Extracted records: Begin
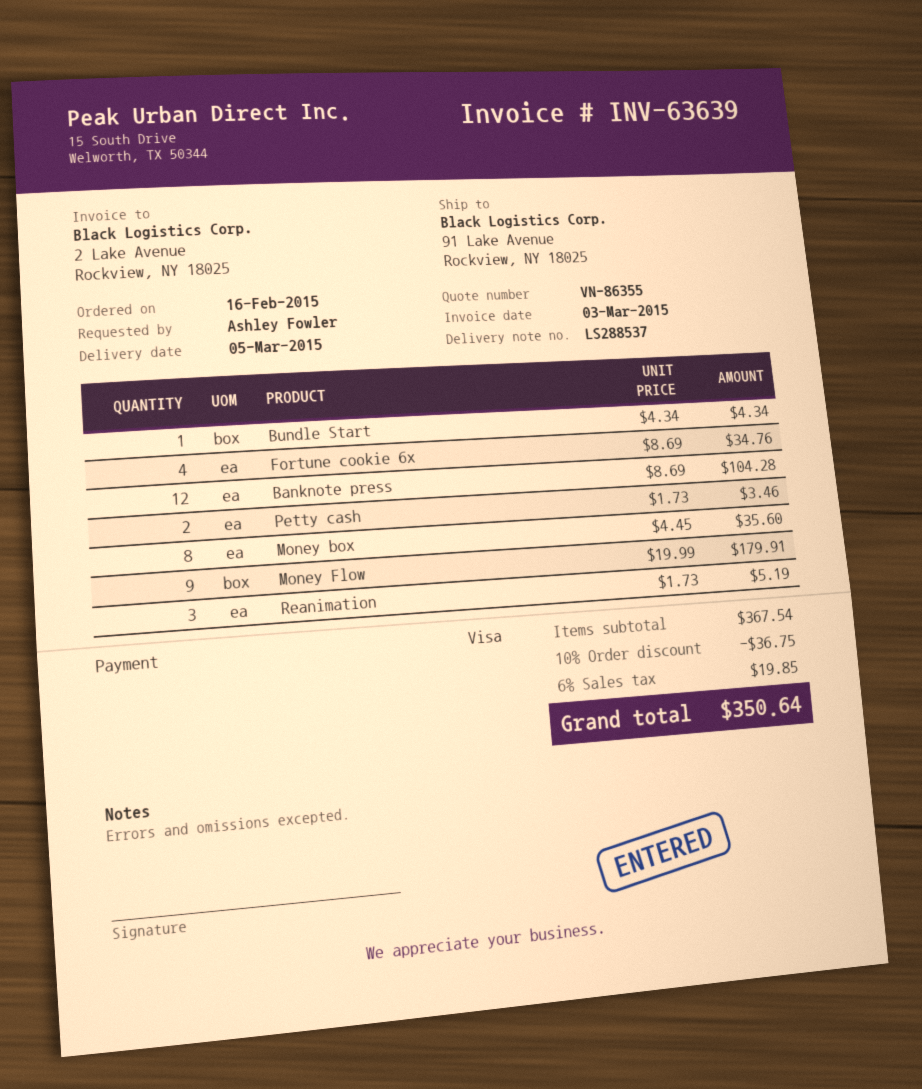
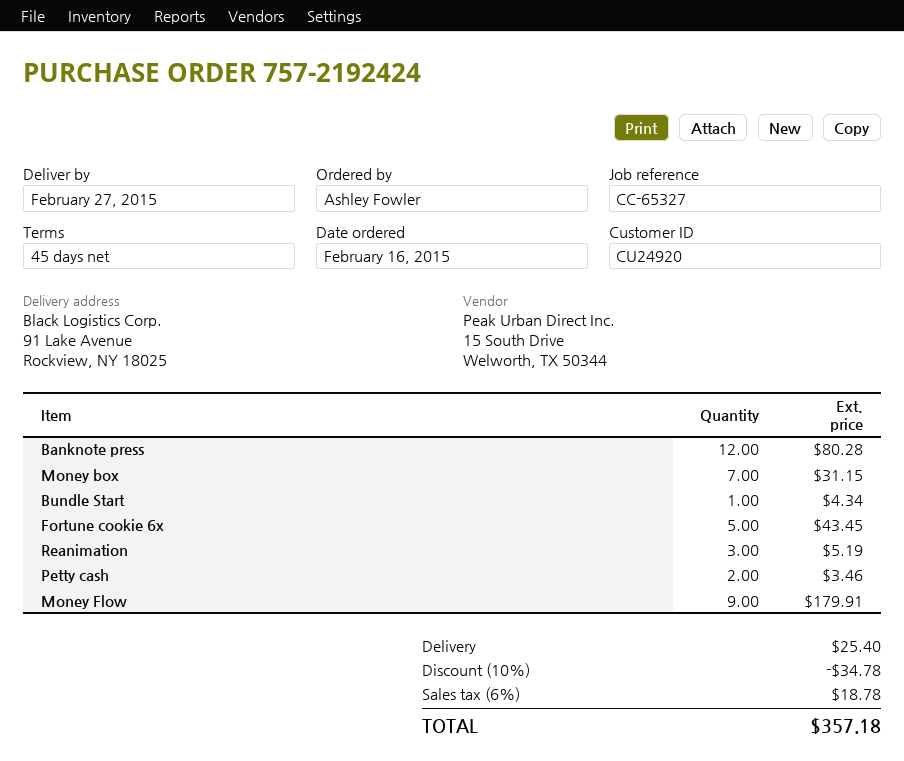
delivery date: 2015-03-05 -> 2015-02-27
Fortune cookie 6x: 4 for 34.76 -> 5 for 43.45
Banknote press: 12 for 104.28 -> 12 for 80.28
Money box: 8 for 35.60 -> 7 for 31.15
discount: 10% = 36.75 -> 10% = 34.78
shipping: none -> 25.40
tax: 6% = 19.85 -> 6% = 18.78
total: 350.64 -> 357.18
Extracted records: End
_Task requirements_
Beginning with the line that contains "Money box: 8 for 35.60 -> 7 for 31.15", repeat every line through the end of the records and nothing more.

_Your solution_
Money box: 8 for 35.60 -> 7 for 31.15
discount: 10% = 36.75 -> 10% = 34.78
shipping: none -> 25.40
tax: 6% = 19.85 -> 6% = 18.78
total: 350.64 -> 357.18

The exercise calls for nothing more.